She glanced at Dora, who turned her own painting over. It was similar to the one she'd torn up the first day—a long view of the canyon, with the river glowing at the bottom.

“That's beautiful,” Ed said. Emma nodded.

“I like the way it fades out,” Viv said. “Just turns into a blur, so you can't really see the horizon. It's like the river goes on forever.”

“I guess I wanted to say that we don't know what the future holds,” Dora said. “But we keep going—like the river.”

“What about your future?” Ed asked. “Are you staying with Cat? That father of yours isn't looking after you too well.”

Cat sucked in a quick breath. She hadn't asked Dora yet if she wanted to stay with her. That was a personal conversation, one she'd been trying to get the nerve to start. Now Ed had laid it out in front of everyone, and he'd insulted Dora's dad. She waited for the fireworks to start, but Dora only shrugged.

“Not right away,” she said. “I think I need to look after my dad for a while. I'll visit Cat a lot, though. If she'll let me.”

“Of course I will, hon. I was going to ask you to—well, we'll talk about it later.”

“I'd come visit a lot more often if you lived here.”

Cat felt like every eye in the room was watching her, and she glanced around for an escape route. “Um, I don't know—I…”

“You know how you always say my mom didn't fulfill her purpose?” Dora said.

“I was wrong about that, hon.”

“I know.” Dora flailed a careless hand, waving away the issue. “But you know, you aren't fulfilling yours. You ought to be a mom. You're always taking care of people. You should marry Mack and live here and raise a bunch of kids and paint.”

Ignoring Cat's red-faced embarrassment, she turned to the rest of the students. “Don't you all think that's what she should do? She has this sucky job back in Chicago, and a shitty little apartment. And they're crazy about each other. It's okay with you, right, Viv?”

Viv shrugged. “Sure. Whatever makes him happy. She's better than Emilio, that's for sure.”

At least Mack wasn't in the room to hear Dora's crazy ideas. Much as she wanted her time on the ranch to last forever, Cat knew it was a ridiculous idea. She and Mack had known each other for all of two weeks, and however powerful her feelings had become, it just wasn't realistic to think his were the same.

She cleared her throat, as if that could erase the awkwardness of the moment, and shifted into teacher mode. “I'm glad you all had such a good time,” she said. “Now tomorrow…”

“Hey, wait,” said a deep voice from the doorway. “You forgot something.”

Mack strode into the room carrying her painting, and she felt herself color as brightly as any dawn sky. She couldn't explain why her own painting made her uneasy, but she'd left it behind on purpose. Every time she looked at it, she felt like she was the little tree she'd painted, clinging to a shelf of rock for dear life, resisting the pull of the shadowy depths of the canyon. She hadn't wanted to dissect the feeling behind the painting with all these people watching. Heck, she hadn't even wanted to think about it herself. That's why she'd left it back in the Heifer House.

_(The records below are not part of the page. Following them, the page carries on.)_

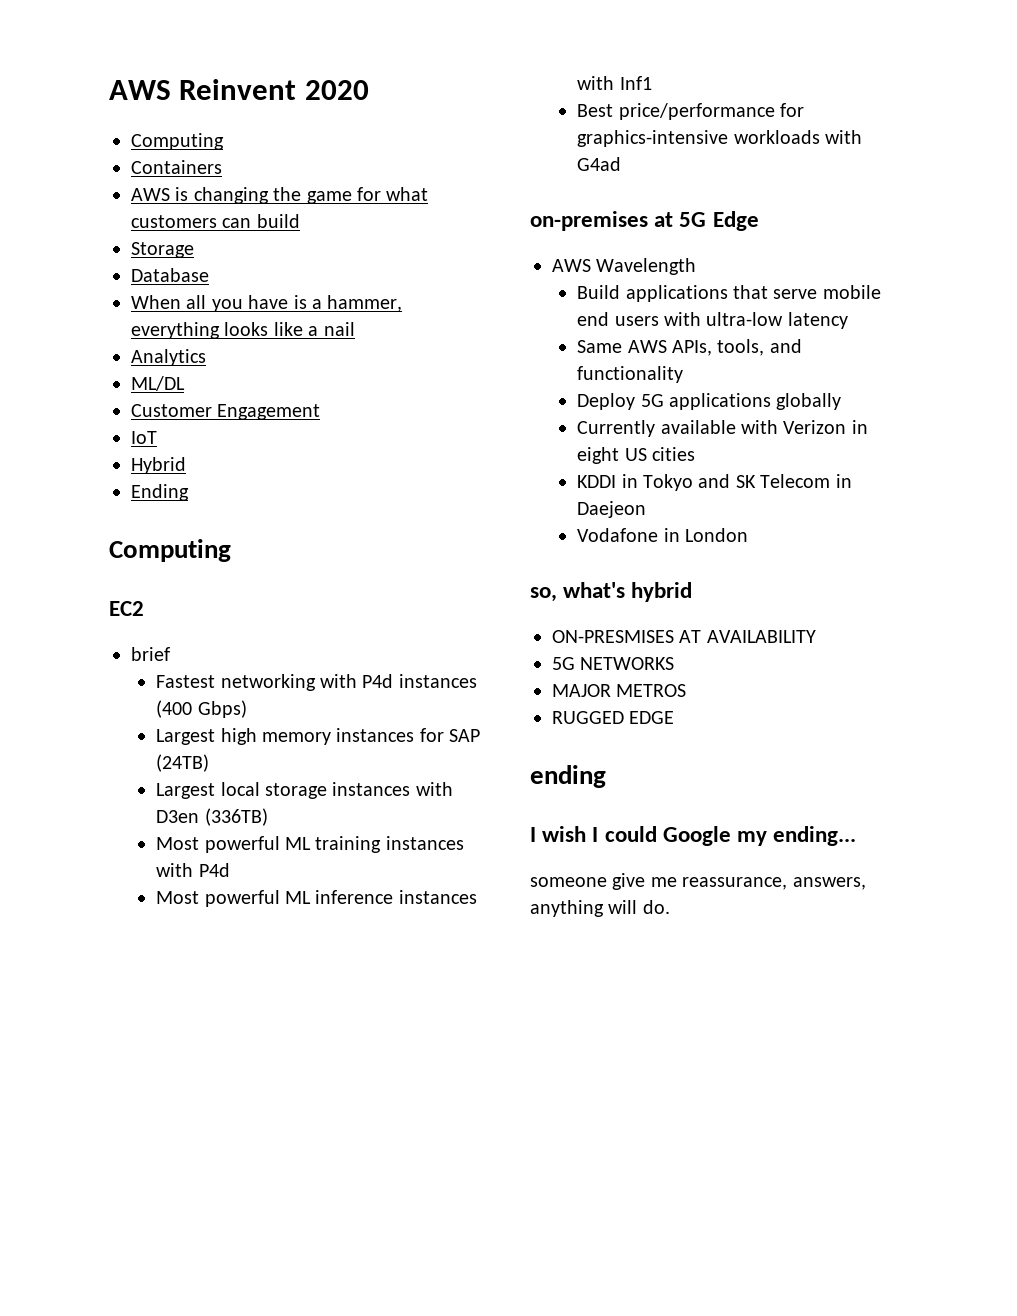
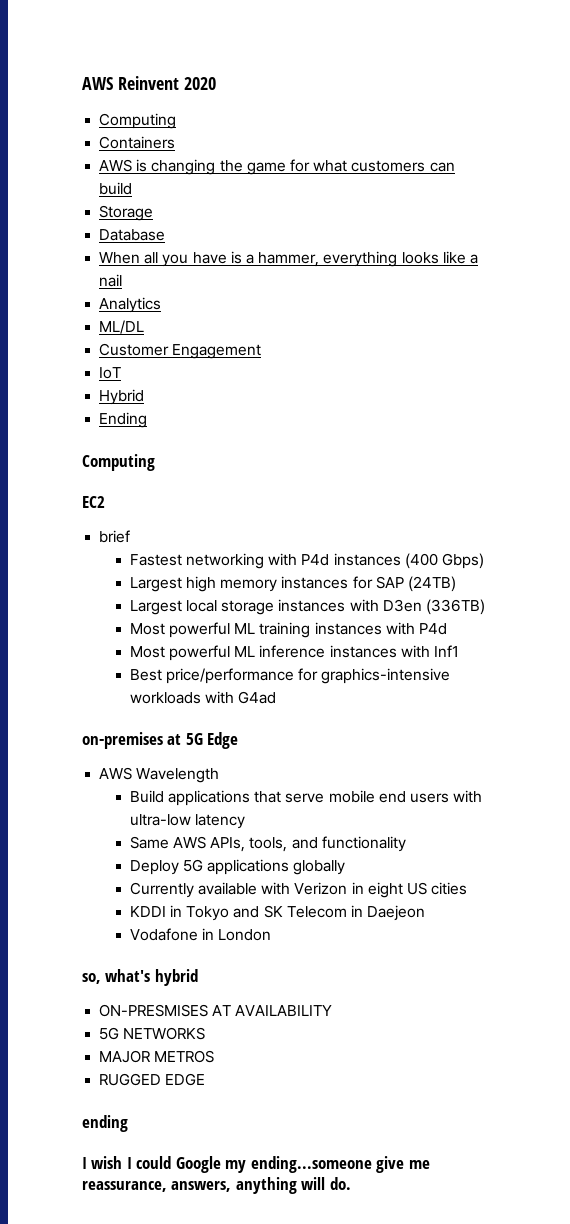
- I wish I could Google my ending...
- someone give me reassurance, answers, anything will do.
+ I wish I could Google my ending...someone give me reassurance, answers, anything will do.

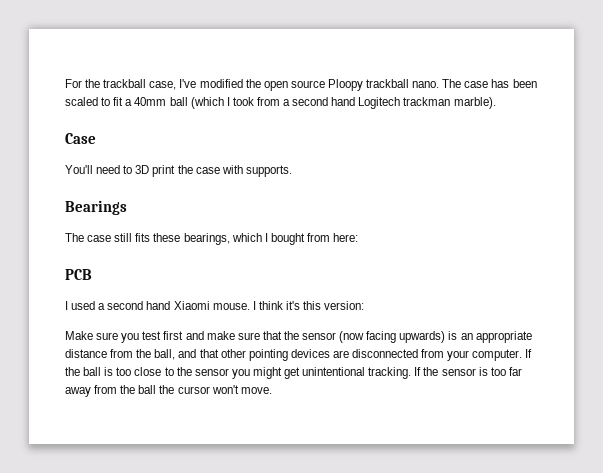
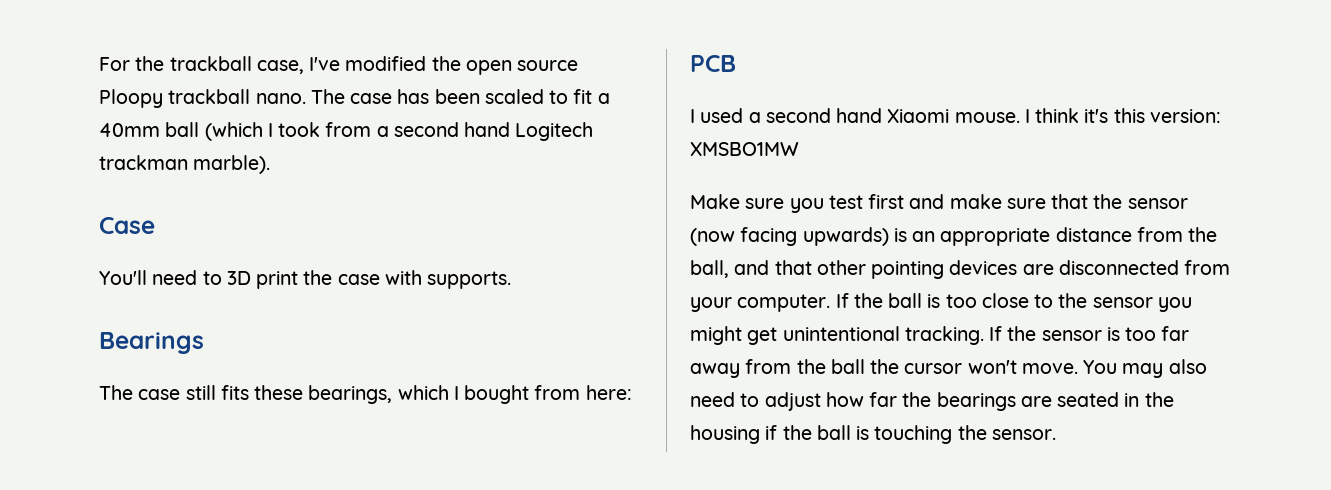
- I think it's this version:
+ I think it's this version: XMSBO1MW
+ You may also need to adjust how far the bearings are seated in the housing if the ball is touching the sensor.

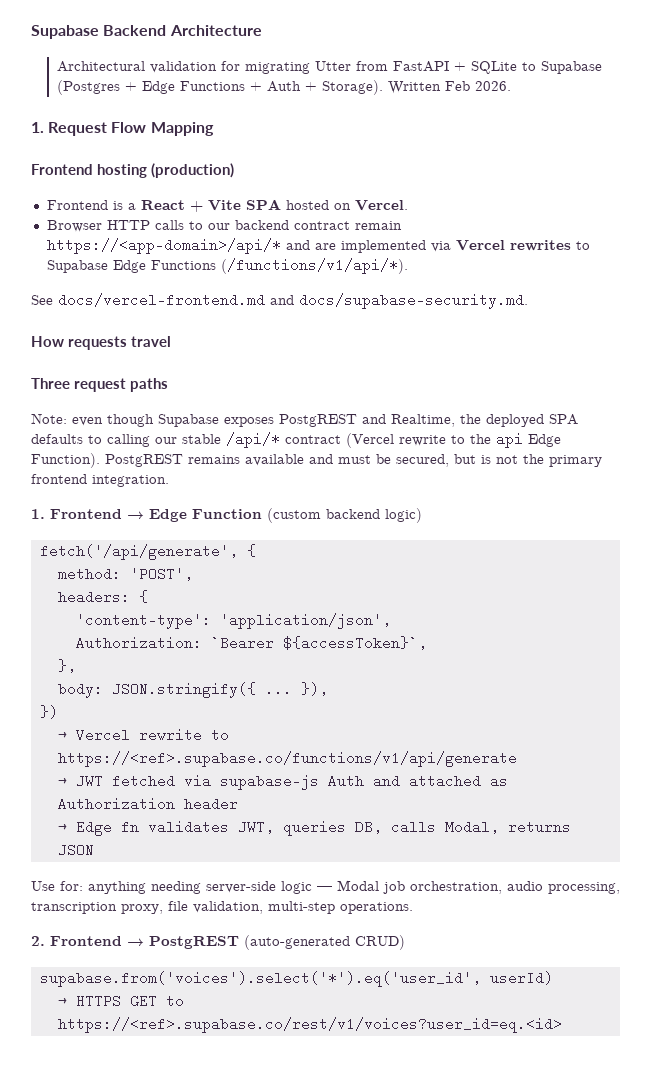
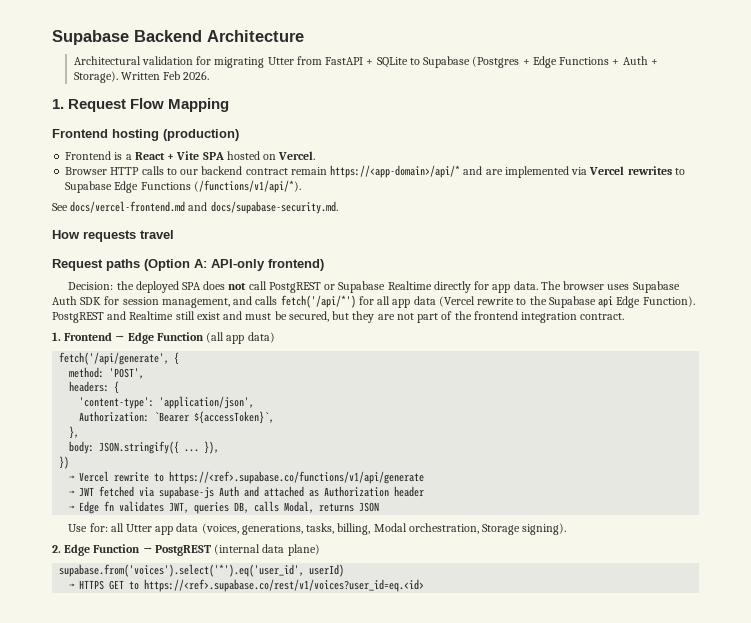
- Three request paths
- Note: even though Supabase exposes PostgREST and Realtime, the deployed SPA defaults to calling our stable /api/* contract (Vercel rewrite to the api Edge Function).
+ Request paths (Option A: API-only frontend)
+ Decision: the deployed SPA does not call PostgREST or Supabase Realtime directly for app data. The browser uses Supabase Auth SDK for session management, and calls fetch('/api/*') for all app data (Vercel rewrite to the Supabase api Edge Function).
- PostgREST remains available and must be secured, but is not the primary frontend integration.
+ PostgREST and Realtime still exist and must be secured, but they are not part of the frontend integration contract.
- 1. Frontend → Edge Function (custom backend logic)
+ 1. Frontend → Edge Function (all app data)
- Use for: anything needing server-side logic — Modal job orchestration, audio processing, transcription proxy, file validation, multi-step operations.
- 2. Frontend → PostgREST (auto-generated CRUD)
+ Use for: all Utter app data (voices, generations, tasks, billing, Modal orchestration, Storage signing).
+ 2. Edge Function → PostgREST (internal data plane)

As Mack held it up for everyone to see, she felt naked and off-balance. She certainly couldn't present an intelligent analysis of her technique. Oddly, she couldn't really remember painting it.

She looked at the group—Ed and Emma holding hands on the sofa, their daughter beside them, talking to Charles. These people were her friends. So why did she feel so exposed?

Chapter 48

Charles looked at the painting and shook his head. “That's fantastic,” he said.

Emma nodded. “Beautiful. The way you caught the light. The way the tree looks so fragile.”

Cat glanced at their faces. The admiration was real.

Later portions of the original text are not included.